Warum bleiben die alten Stämme und Wurzeln liegen ?

Totholz bietet wichtigen Unterschlupf und Lebensraum für viele Insekten. Die typischen „Insektenhotels“ imitieren ja die eigentlichen Lebensräume vieler Insekten, die sich gerne in abgestorbene löchrige Baumstämme ihre Nester bauen. Harthölzer wie Kastanie, Eiche und Robinie lassen sich wunderbar auch zB. als Einfassung verbauen, manchmal werden die Stämme schonmal vorgebohrt, um möglichst viele Bruthöhlen zur Verfügung zu stellen.

Das ist gar keine Erde ?

Nein, wir pflanzen in mageren Boden oder puren Sand, der enthält kaum Nährstoffe, hier finden die trockenheitsliebenden Blühstauden und Kräuter beste Bedingungen. Und zwischendrin soll der Sand auch offen bleiben. In diesen Sandlinsen brüten erdbewohnende Wildbienen, auch Eidechsen legen ihre Eier hier ab, deshalb sind offene Bodenstellen auch besonders wichtig.

Warum bleiben die abgestorbenen Pflanzenteile im Winter stehen ? Das sieht nicht ordentlich aus.

 

In den oft hohlen Stängeln und Blütenköpfen vieler Blumen nisten sich im Herbst Insekten ein, oder überwintern darin im Larvenstadium.
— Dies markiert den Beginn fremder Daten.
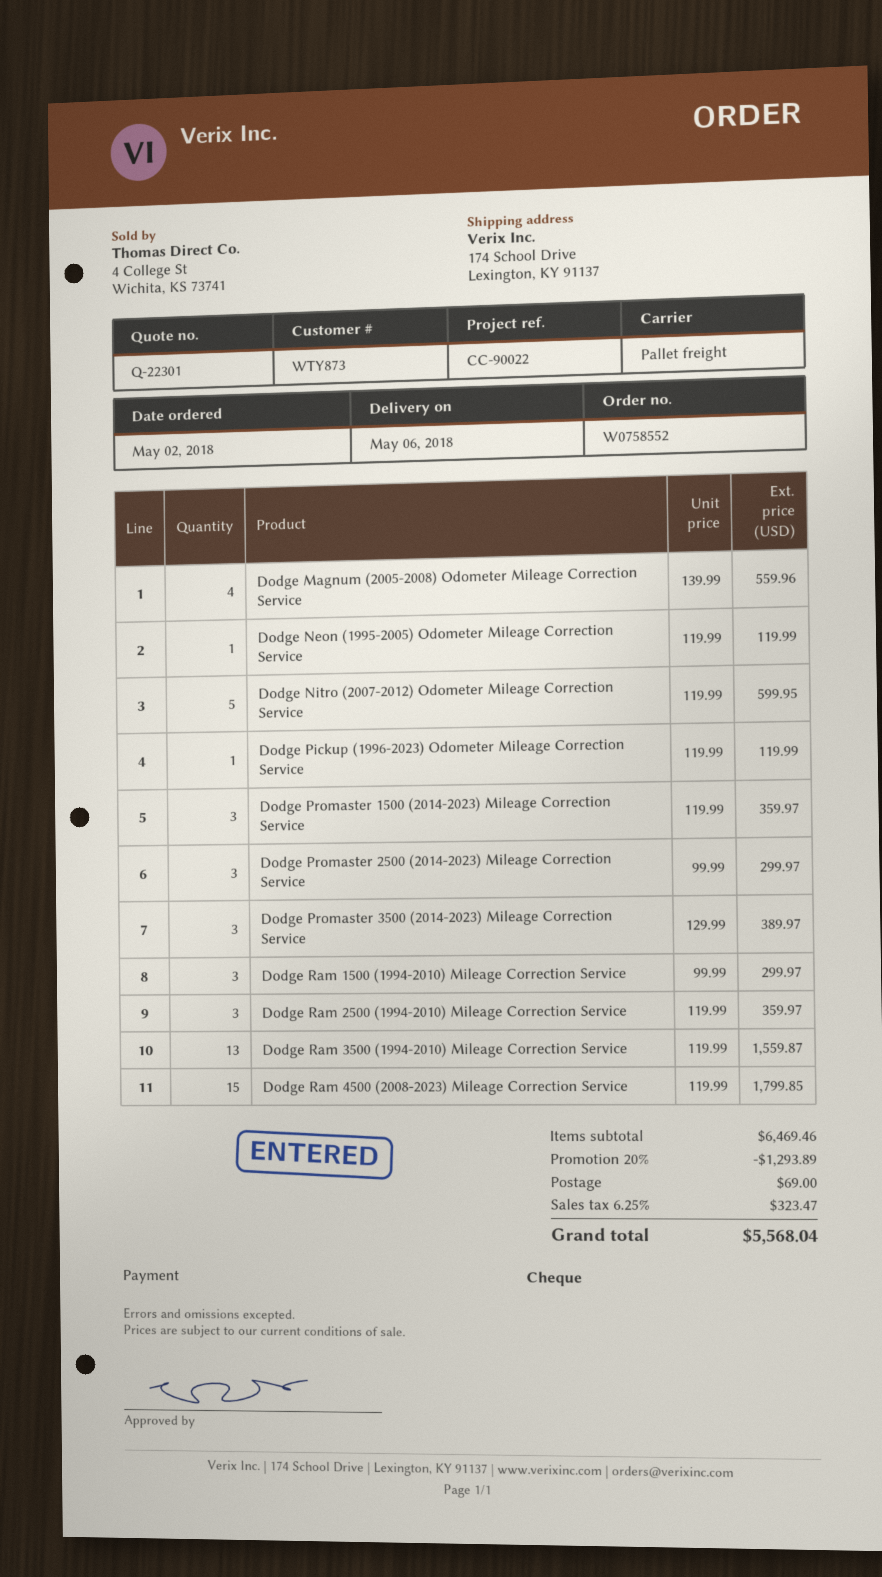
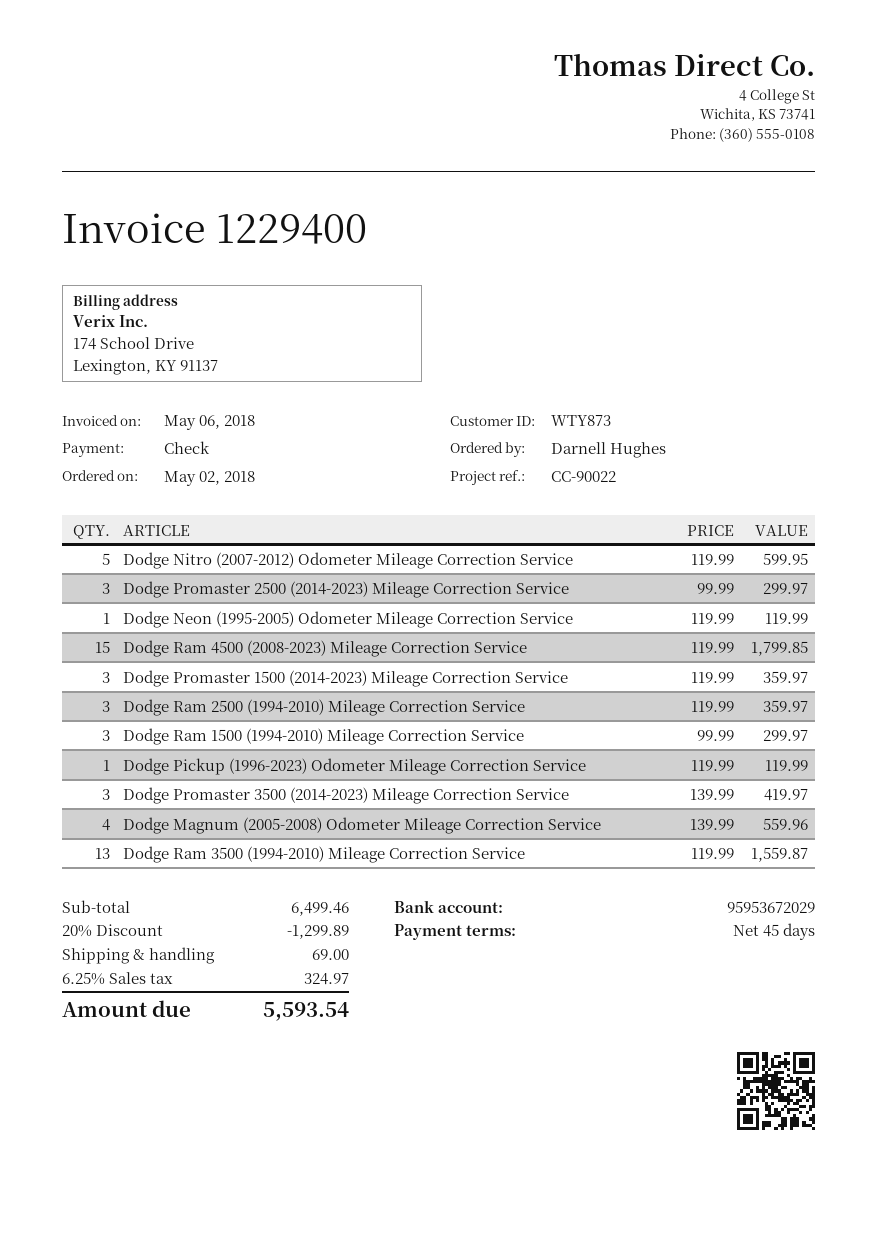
Dodge Promaster 3500 (2014-2023) Mileage Correction Service: 3 x 129.99 = 389.97 -> 3 x 139.99 = 419.97
subtotal: 6469.46 -> 6499.46
discount: 20% = 1293.89 -> 20% = 1299.89
tax: 6.25% = 323.47 -> 6.25% = 324.97
total: 5568.04 -> 5593.54

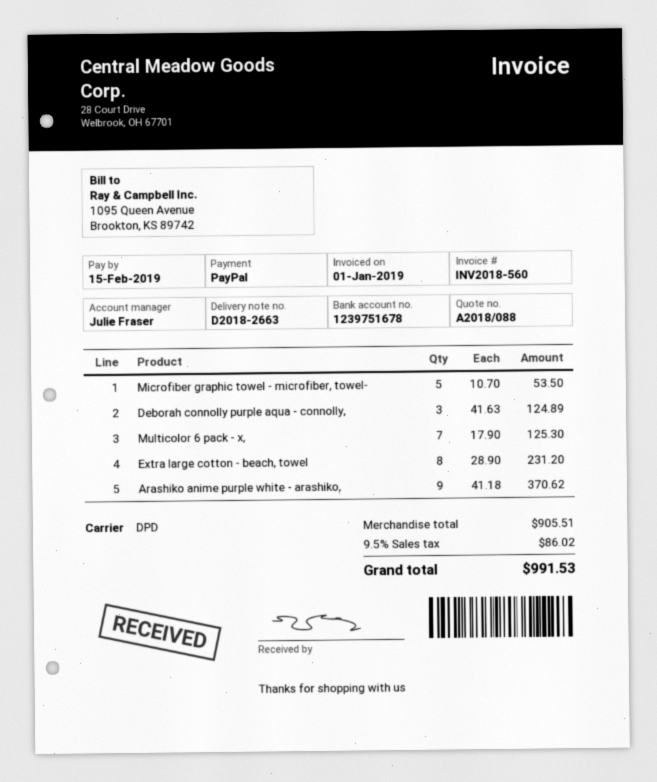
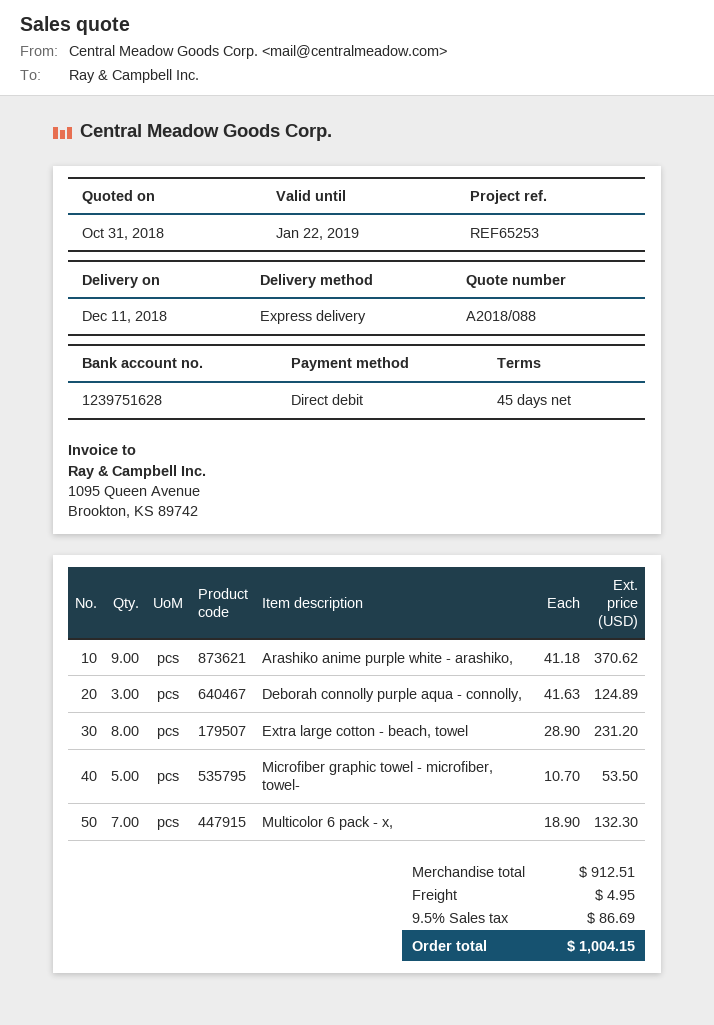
payment method: PayPal -> direct debit
bank account: 1239751678 -> 1239751628
shipping method: DPD -> express
Multicolor 6 pack - x,: 7 x 17.90 = 125.30 -> 7 x 18.90 = 132.30
subtotal: 905.51 -> 912.51
shipping: none -> 4.95
tax: 9.5% = 86.02 -> 9.5% = 86.69
total: 991.53 -> 1004.15

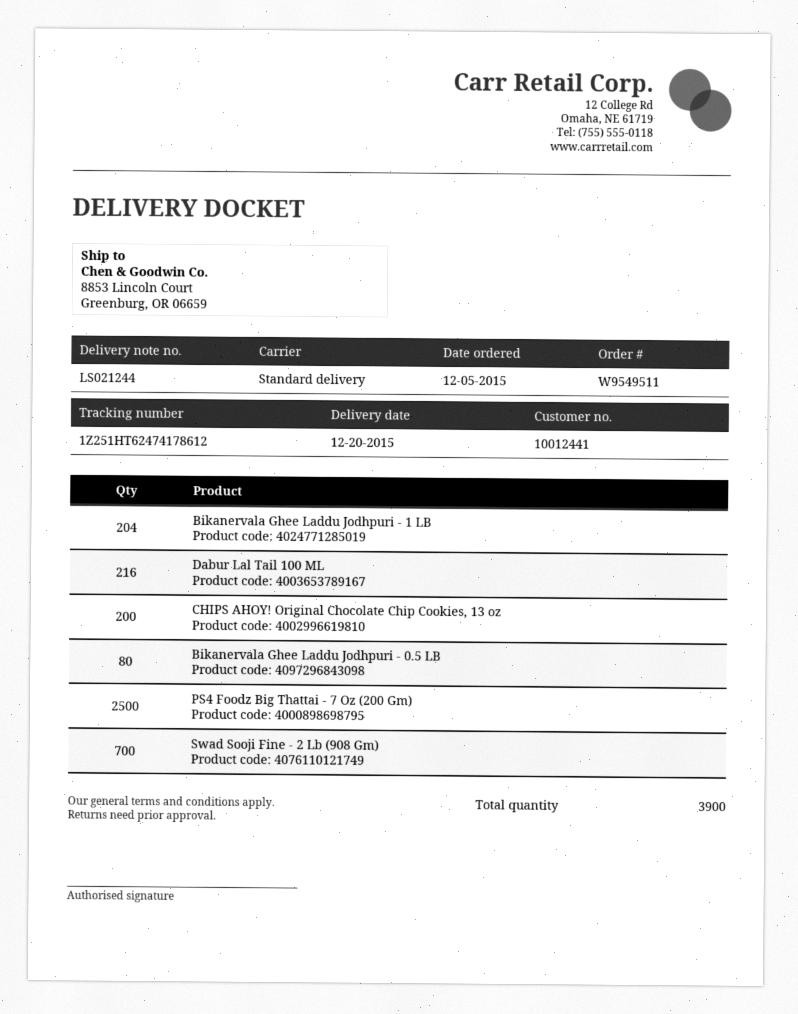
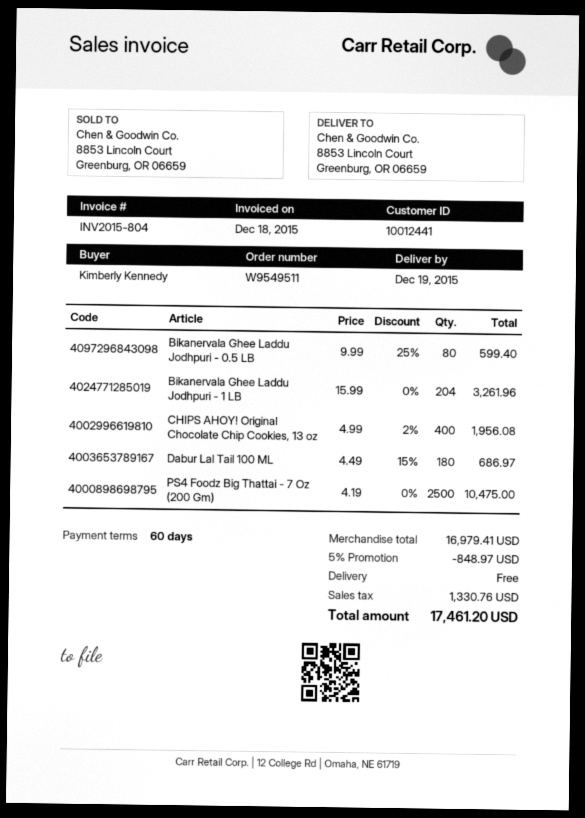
delivery date: 2015-12-20 -> 2015-12-19
Dabur Lal Tail 100 ML: 216 -> 180
CHIPS AHOY! Original Chocolate Chip Cookies, 13 oz: 200 -> 400
Swad Sooji Fine - 2 Lb (908 Gm): 700 -> none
Würden wir die trockenen Pflanzenteile abschneiden, wäre dieses Leben verloren. Erst im Frühjahr, wenn die Kraft der Sonne die Erde erwärmt kommen diese Insekten und Larven aus den Winterquartieren und suchen nach Nahrung. Dann können die alten Triebe ab, damit die Pflanze neue Triebe und Blüten treiben kann.

Der Gärtner braucht Geduld, im ersten Jahr sieht eine Bepflanzung immer etwas „trostlos“ aus. Hier entsteht eine fachgerecht geplante, vielfältige Bepflanzung mit biodiversitätsfördernden Elementen als Grundlage für einen insektenfreundlichen  und zugleich pflegeleichten Vorgarten.